Evaluation of clarithromycin resistance and cagA and vacA genotyping of Helicobacter pylori strains from the West of Ireland using Line Probe Assays. Ryan y cols.
J Clin Microbiol 2001; 39 (Mayo): 1978-1980.

Los autores estudian 50 biopsias gástricas, obtenidas mediante endoscopia digestiva de pacientes infectados con Helicobacter pylori que fueron atendidos en el University College Hospital de Galway, Irlanda, mediante una técnica de LiPA (Line Probe Assay). Mediante esta técnica analizan el genotipo de vacA, la presencia o no del gen cagA, y el tipo de mutación que confiere resistencia a claritromicina.

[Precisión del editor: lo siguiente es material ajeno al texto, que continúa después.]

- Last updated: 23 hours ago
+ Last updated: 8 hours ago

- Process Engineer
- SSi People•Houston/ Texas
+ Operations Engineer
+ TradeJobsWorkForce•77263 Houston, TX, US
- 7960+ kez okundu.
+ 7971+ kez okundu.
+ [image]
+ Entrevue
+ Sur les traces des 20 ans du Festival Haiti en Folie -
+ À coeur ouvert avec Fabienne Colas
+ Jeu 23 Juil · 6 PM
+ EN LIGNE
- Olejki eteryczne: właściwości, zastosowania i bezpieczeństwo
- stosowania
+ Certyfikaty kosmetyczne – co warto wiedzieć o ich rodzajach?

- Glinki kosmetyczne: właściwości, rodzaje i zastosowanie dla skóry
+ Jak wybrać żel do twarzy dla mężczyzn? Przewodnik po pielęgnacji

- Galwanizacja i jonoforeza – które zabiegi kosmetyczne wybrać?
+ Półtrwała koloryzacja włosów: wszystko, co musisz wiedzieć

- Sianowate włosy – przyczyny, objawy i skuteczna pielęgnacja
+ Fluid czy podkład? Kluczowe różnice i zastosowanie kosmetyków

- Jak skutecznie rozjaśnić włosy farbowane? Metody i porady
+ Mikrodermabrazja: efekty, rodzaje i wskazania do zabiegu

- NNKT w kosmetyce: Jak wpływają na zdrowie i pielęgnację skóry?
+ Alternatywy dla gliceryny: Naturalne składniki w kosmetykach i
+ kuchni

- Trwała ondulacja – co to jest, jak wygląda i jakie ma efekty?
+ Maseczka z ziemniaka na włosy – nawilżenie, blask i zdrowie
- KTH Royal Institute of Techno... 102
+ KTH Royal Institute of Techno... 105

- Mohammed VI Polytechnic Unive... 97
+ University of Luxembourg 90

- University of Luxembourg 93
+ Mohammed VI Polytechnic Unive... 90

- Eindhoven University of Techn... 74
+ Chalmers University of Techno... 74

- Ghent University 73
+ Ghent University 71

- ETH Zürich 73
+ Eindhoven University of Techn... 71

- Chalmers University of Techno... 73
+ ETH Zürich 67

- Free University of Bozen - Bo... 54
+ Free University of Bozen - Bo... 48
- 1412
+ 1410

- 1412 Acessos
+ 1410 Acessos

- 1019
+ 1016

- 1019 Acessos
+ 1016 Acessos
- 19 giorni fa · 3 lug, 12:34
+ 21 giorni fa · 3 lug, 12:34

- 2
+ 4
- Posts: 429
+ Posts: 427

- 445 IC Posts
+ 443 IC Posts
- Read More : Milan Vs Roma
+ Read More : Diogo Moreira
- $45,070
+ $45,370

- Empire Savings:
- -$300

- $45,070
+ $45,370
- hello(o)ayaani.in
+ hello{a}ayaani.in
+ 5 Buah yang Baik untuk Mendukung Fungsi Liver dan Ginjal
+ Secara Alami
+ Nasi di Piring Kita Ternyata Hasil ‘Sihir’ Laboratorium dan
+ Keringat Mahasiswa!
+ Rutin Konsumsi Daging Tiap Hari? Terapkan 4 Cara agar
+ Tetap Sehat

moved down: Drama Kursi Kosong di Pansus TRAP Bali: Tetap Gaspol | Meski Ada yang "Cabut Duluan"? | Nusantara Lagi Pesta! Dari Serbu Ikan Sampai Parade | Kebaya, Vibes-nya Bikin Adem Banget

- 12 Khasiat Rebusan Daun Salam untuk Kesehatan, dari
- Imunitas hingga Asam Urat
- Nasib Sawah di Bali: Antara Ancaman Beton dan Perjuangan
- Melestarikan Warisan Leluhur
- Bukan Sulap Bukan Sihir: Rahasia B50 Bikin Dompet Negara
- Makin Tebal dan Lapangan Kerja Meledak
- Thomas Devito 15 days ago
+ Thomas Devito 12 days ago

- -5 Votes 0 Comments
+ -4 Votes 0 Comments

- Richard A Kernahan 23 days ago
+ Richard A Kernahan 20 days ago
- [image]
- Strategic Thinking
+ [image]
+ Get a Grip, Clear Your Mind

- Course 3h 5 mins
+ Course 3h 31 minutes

Una tira de nitrocelulosa contiene sondas especificas para las 7 mutaciones descritas en la literatura que confieren resistencia a claritromicina, además de dos sondas especificas de cepas sensibles. Un segundo LiPA era capaz de detectar la presencia del gen cagA y los subtipos del gen vacA en la secuencia señal (s1a, s1b, s1c y s2) o en la región media (m1, m2a y m2b).

Encuentran una mutación que confiere resistencia a claritromicina en un alto porcentaje de las biopsias H. pylori positivas estudiadas (26%). Además, siempre encuentran la misma mutación: un cambio de Adenina por Guanina en la posición 2143.

Todas las biopsias H. pylori positivas estudiadas presentaban el genotipo vacA s1 y el 76% eran cagA positivas. En cuanto al genotipo de la región media del gen vacA (m) encontraron mas diversidad: 13 (26%) eran genotipo m1, 29 (58%) eran del genotipo m2, 1 (2%) presentaba el genotipo m1 y el m2 simultáneamente y en 7 (14%) no se encontró ninguno de los dos genotipos.

Los autores llaman la atención de la alta tasa de fallo de tratamiento (48%) descrita en pacientes de Irlanda, con la terapia triple basada en inhibidor de la bomba de protones, y dos de los siguientes antibióticos (claritromicina, metronidazol y amoxicilina). Esta alta tasa de fallo podría atribuirse, al menos en parte, a la alta tasa de cepas con el genotipo de resistencia a claritromicina.

Comentario realizado por Teresa Alarcón Cavero, Servicio de Microbiología, Hospital Universitario de La Princesa.